Expression of Pigment Cell-Specific Genes in the Ontogenesis of the Sea Urchin Strongylocentrotus intermedius

Abstract

One of the polyketide compounds, the naphthoquinone pigment echinochrome, is synthesized in sea urchin pigment cells. We analyzed polyketide synthase (pks) and sulfotransferase (sult) gene expression in embryos and larvae of the sea urchin Strongylocentrotus intermedius from various stages of development and in specific tissues of the adults. We observed the highest level of expression of the pks and sult genes at the gastrula stage. In unfertilized eggs, only trace amounts of the pks and sult transcripts were detected, whereas no transcripts of these genes were observed in spermatozoids. The addition of shikimic acid, a precursor of naphthoquinone pigments, to zygotes and embryos increased the expression of the pks and sult genes. Our findings, including the development of specific conditions to promote pigment cell differentiation of embryonic sea urchin cells in culture, represent a definitive study on the molecular signaling pathways that are involved in the biosynthesis of pigments during sea urchin development.

Figure 1

The structure of the naphthoquinone pigment echinochrome (a). One of the quinone biosynthesis pathways (the formation of chimaphilin from a shikimic acid through the mevalonic acid biosynthetic pathway) in accordance with [9] (b).

Figure 2

Expression of the Sipks (a) and Sisult (b) genes in spermatozoids (Sp), unfertilized eggs (Egg), coelomocytes (Cel), ambulacra (Ambl), embryos, and larvae of the sea urchin S. intermedius at various stages of development: blastula, 14 hpf (Bl), gastrula, 24 hpf (Gl), prism, 34 hpf (Pr), and pluteus, 72 hpf (Pl). *P < .05; **P < .01.

Figure 3

Effect of shikimic acid (ShA) on the expression of the Sipks (a) and Sisult (b) genes in zygotes, blastula, and gastrula cells of S. intermedius. The time of incubation with ShA is 8 days (all embryos of the control group (C) were at the pluteus stage). ShA concentrations tested: 1—0.1 mM, 2— 0.5 mM. *P < .05.

Figure 4

Normal embryo development of the sea urchin S. intermedius: zygotes (20 min pf, Zy); blastula stage (14 hpf, Bl); gastrula stage (24 hpf, Gl); (d) prism stage (34 hpf, Pr); (e) pluteus (8 dpf, Pl). Nomarski's optics. Bar, 50 μm.

Figure 5

Effect of shikimic acid (ShA) on the larval morphology of the sea urchin S. intermedius. Disturbances in embryo development after 8 days of incubation with ShA. ShA was added to (a) zygotes; (b) embryos of the blastula stage; (c) embryos of the gastrula stage.
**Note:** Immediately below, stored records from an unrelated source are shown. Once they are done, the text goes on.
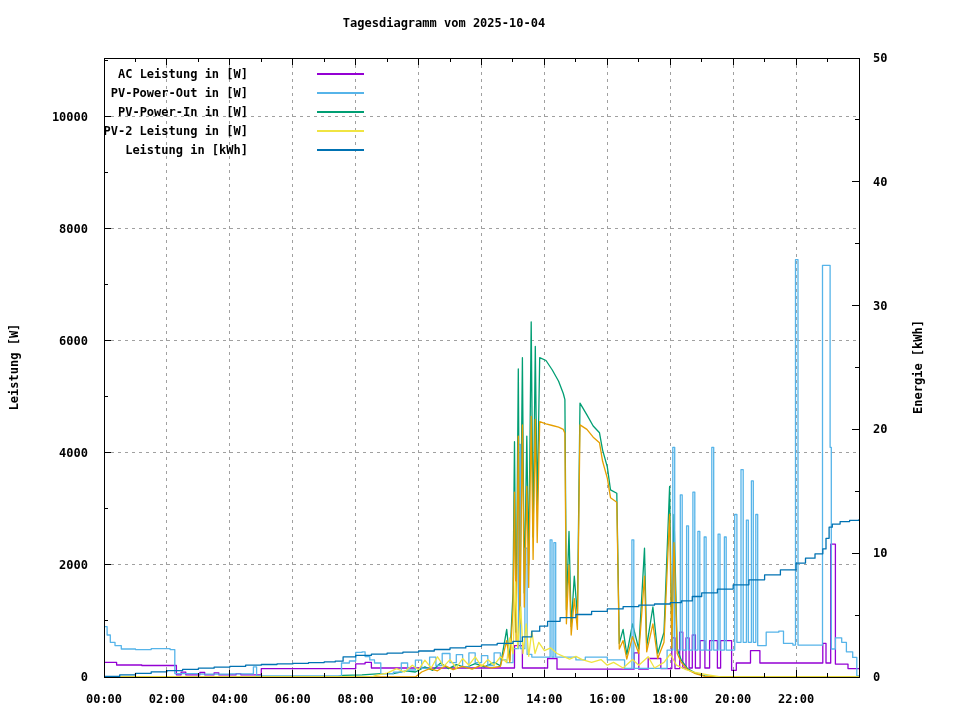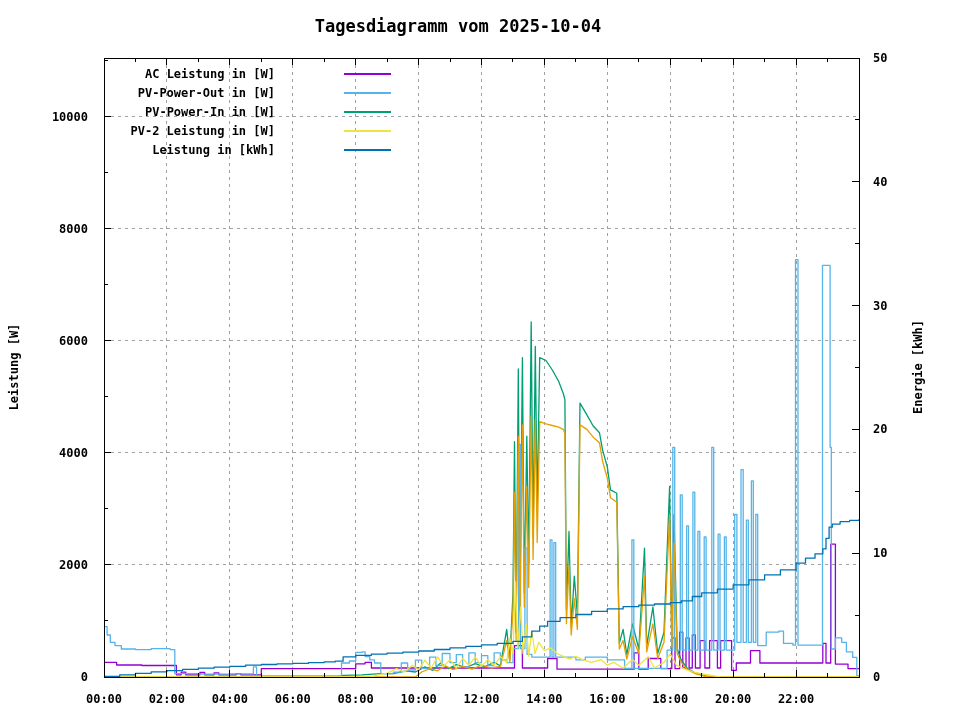--- a/index.html
+++ b/index.html
@@ -1,23 +1,23 @@
 <!DOCTYPE html>
 <html><head>
 <meta charset="utf-8">
 <style>
   html,body{margin:0;padding:0;background:#ffffff;}
   body{width:960px;height:720px;font-family:"DejaVu Sans Mono","Liberation Mono",monospace;font-weight:700;color:#000;}
   .stage{position:relative;width:960px;height:720px;overflow:hidden;background:#fff;}
   #chart-svg{position:absolute;left:0;top:0;}
-  .page-title{position:absolute;top:16px;left:18px;width:880px;text-align:center;font-size:17px;letter-spacing:0;}
+  .page-title{position:absolute;top:16px;left:4px;width:880px;text-align:center;font-size:12px;letter-spacing:0;}
   .ylabel{position:absolute;width:240px;text-align:center;font-size:12px;transform:rotate(-90deg);}
   #ylabel-left{left:-106px;top:360px;}
   #ylabel-right{left:798px;top:360px;}
-  #legend{position:absolute;left:115px;top:64px;padding-left:8px;}
+  #legend{position:absolute;left:88px;top:64px;padding-left:8px;}
   .legend-row{display:flex;align-items:center;height:19px;}
   .legend-label{display:block;width:152px;text-align:right;font-size:12px;white-space:pre;}
   .legend-swatch{margin-left:69px;width:47px;height:2px;}
 </style>
 </head>
 <body>
 
 <div class="stage">
   <svg id="chart-svg" width="960" height="720">
       <line x1="166.91666666666666" y1="58" x2="166.91666666666666" y2="677" stroke="#a0a0a0" stroke-dasharray="3,4" shape-rendering="crispEdges"></line>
ShA concentrations tested: 1–0.1 mM, 2–0.5 mM, and 3–2.0 mM. Nomarski's optics. Bar, 50 μm.

Figure 6

Embryonic pigment cells in a blastula-derived cell culture of the sea urchin S. intermedius. (a) Multilayer cell sheets (2-3 days of cultivation in seawater supplemented with 2% fetal bovine serum); (b) spread pigment cells cultivated in the coelomic fluid of control sea urchins for 3 days; (c) rounded pigment cells cultivated in the coelomic fluid of injured sea urchins for 3 days. Bar, 10 μm.